Darrell G. Kirch, M.D.
President and CEO
Association of American Medical Colleges
Washington, D.C.
****
Shannon Brownlee replies:
Richard Cooper incorrectly characterizes the research I cite as "strongly contested." The groundbreaking work by the Dartmouth group is widely acknowledged and honored, and it offers a robust argument for rethinking plans to expand the physician workforce. During two telephone interviews, Cooper offered no data to suggest that reducing the per capita number of physicians would lead to harm in cities like Los Angeles. His conclusion is based on the assumption that the market has set the number of doctors practicing in such cities in response to levels of sickness. In fact, prevalence of severe chronic illness accounts for less than 5 percent of the variation in the amount of care delivered to Medicare recipients in different regions of the country, one of several lines of evidence suggesting that the physician labor market is not particularly sensitive to the population's actual demand for care. And physicians, unlike cops, are able to generate demand for their services.
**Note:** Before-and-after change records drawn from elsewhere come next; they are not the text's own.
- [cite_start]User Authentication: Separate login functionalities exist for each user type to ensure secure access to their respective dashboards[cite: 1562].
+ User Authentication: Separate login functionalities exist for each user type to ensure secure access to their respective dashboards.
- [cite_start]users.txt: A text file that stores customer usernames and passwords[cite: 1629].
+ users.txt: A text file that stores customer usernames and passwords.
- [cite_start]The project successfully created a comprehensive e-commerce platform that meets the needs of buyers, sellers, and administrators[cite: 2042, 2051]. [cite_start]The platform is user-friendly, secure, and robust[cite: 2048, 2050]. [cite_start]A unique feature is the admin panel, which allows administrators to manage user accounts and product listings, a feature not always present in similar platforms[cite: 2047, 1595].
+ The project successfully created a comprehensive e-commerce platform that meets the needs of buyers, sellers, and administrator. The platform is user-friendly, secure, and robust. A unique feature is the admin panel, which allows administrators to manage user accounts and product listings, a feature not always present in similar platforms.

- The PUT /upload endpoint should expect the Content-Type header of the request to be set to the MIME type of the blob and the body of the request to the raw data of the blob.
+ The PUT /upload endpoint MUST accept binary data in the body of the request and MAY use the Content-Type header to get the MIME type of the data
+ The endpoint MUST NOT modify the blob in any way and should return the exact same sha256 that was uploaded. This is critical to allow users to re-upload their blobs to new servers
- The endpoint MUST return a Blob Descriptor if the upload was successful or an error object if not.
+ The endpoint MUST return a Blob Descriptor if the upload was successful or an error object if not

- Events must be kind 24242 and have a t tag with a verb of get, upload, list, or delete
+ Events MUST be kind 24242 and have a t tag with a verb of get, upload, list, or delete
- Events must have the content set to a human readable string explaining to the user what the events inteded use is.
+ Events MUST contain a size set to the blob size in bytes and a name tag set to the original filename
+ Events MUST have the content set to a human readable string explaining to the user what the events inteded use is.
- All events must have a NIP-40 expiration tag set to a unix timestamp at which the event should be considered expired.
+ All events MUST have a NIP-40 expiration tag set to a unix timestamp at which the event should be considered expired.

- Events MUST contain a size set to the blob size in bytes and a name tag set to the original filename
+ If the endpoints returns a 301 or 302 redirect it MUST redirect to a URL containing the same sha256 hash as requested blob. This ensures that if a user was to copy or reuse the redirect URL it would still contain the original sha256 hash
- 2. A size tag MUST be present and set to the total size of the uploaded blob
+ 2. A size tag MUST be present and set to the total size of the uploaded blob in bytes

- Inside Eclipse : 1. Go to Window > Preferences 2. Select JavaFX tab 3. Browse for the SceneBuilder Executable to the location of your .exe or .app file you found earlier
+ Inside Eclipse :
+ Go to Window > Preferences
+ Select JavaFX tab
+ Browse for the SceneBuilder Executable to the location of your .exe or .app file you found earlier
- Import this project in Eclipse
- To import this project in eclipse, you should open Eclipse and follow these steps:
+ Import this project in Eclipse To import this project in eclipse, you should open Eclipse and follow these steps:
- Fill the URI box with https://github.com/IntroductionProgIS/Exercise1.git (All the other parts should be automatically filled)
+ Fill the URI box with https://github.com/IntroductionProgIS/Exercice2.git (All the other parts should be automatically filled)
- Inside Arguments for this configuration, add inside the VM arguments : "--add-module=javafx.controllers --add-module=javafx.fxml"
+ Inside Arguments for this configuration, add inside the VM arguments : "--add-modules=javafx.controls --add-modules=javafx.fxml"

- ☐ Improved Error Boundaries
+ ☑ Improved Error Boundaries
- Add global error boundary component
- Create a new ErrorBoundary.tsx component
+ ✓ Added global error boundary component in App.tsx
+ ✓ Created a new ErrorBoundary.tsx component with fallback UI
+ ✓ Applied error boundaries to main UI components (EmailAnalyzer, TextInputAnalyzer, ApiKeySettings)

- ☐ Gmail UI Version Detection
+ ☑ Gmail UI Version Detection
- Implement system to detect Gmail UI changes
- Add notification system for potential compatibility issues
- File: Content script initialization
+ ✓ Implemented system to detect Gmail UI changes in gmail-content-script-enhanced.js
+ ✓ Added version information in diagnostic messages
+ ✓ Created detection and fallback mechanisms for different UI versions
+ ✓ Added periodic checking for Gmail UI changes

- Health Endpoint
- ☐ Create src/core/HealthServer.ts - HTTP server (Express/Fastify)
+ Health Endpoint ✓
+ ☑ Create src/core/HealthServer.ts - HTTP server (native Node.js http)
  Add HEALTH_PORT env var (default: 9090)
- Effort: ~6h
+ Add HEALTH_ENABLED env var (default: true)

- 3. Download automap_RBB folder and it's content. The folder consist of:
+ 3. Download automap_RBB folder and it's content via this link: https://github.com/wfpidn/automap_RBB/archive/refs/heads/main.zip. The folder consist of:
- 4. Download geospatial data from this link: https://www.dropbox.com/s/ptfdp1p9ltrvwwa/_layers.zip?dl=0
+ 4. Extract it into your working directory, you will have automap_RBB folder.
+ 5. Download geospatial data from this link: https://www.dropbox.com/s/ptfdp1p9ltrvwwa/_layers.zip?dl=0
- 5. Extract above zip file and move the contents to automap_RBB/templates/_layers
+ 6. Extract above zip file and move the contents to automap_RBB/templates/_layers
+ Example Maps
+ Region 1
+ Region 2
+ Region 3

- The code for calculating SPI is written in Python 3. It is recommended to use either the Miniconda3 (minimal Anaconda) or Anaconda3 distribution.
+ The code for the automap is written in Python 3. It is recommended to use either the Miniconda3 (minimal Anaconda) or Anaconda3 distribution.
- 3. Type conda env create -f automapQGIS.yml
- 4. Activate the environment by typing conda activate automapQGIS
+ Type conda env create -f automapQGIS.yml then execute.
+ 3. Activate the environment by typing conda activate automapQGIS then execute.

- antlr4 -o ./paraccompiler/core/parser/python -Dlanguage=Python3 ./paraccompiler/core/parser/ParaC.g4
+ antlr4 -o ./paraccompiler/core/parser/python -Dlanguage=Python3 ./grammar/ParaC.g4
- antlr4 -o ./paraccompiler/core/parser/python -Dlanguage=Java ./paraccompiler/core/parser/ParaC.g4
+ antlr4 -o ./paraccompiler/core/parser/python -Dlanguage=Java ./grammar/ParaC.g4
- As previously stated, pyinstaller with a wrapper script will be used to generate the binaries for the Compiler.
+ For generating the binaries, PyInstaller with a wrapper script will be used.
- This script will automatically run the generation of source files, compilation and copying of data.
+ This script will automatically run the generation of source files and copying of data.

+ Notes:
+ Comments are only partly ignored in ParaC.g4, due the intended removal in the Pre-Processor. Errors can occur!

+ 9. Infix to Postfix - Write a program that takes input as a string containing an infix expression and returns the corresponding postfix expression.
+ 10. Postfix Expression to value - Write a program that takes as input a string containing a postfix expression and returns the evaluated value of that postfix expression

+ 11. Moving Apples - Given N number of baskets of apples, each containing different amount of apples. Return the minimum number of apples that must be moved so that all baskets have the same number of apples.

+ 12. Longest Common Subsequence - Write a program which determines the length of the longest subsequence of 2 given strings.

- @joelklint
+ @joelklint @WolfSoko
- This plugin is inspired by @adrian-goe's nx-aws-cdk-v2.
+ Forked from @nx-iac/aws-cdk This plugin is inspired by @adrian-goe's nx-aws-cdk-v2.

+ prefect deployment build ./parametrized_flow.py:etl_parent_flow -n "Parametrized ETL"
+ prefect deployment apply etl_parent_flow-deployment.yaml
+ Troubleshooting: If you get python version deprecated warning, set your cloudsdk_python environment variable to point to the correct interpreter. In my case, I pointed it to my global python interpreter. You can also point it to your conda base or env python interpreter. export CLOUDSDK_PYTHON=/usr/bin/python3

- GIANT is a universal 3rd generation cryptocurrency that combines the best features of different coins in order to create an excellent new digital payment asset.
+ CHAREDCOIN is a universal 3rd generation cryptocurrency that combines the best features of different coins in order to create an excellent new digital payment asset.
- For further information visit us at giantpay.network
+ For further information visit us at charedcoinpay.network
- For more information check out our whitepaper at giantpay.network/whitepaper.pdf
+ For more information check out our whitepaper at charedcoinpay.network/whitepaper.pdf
Finally, Cooper's characterization of the work of Harvard economists Katherine Baicker and Amitabh Chandra as nothing more than a "statistical game" seems odd, since they employed an analytical technique that is a staple of economics research. Baicker and Chandra asked what would happen if you held the number of doctors steady but changed the ratio of specialists to generalists. Their finding -- that more generalists lead to better-quality care -- has been replicated in a variety of ways by other researchers.
Phillip Miller correctly points out that increasing the number of graduates without boosting residency slots won't change the number of doctors. The Council on Graduate Medical Education, which advises Congress on physician-workforce policy, specifically recommends that the number of physicians entering residency programs go up by more than 10 percent in the next decade.
I agree with Darrell Kirch that reducing dependence on foreign doctors is a worthy goal, and that a shortage of physicians would not be good for the nation's health. What we're arguing about here is the definition of shortage. Projections by the AAMC, COGME, and others seem not to take into account the growing body of evidence that too many doctors may be as harmful under our current fee-for-service reimbursement system as too few. A more effective strategy for ensuring our future health might be to reform the payment system; to encourage young physicians to go into primary care and to settle in regions of the country where their services are most needed; and to teach them to practice collaborative medicine. Simply increasing the number of physicians will accomplish none of those goals.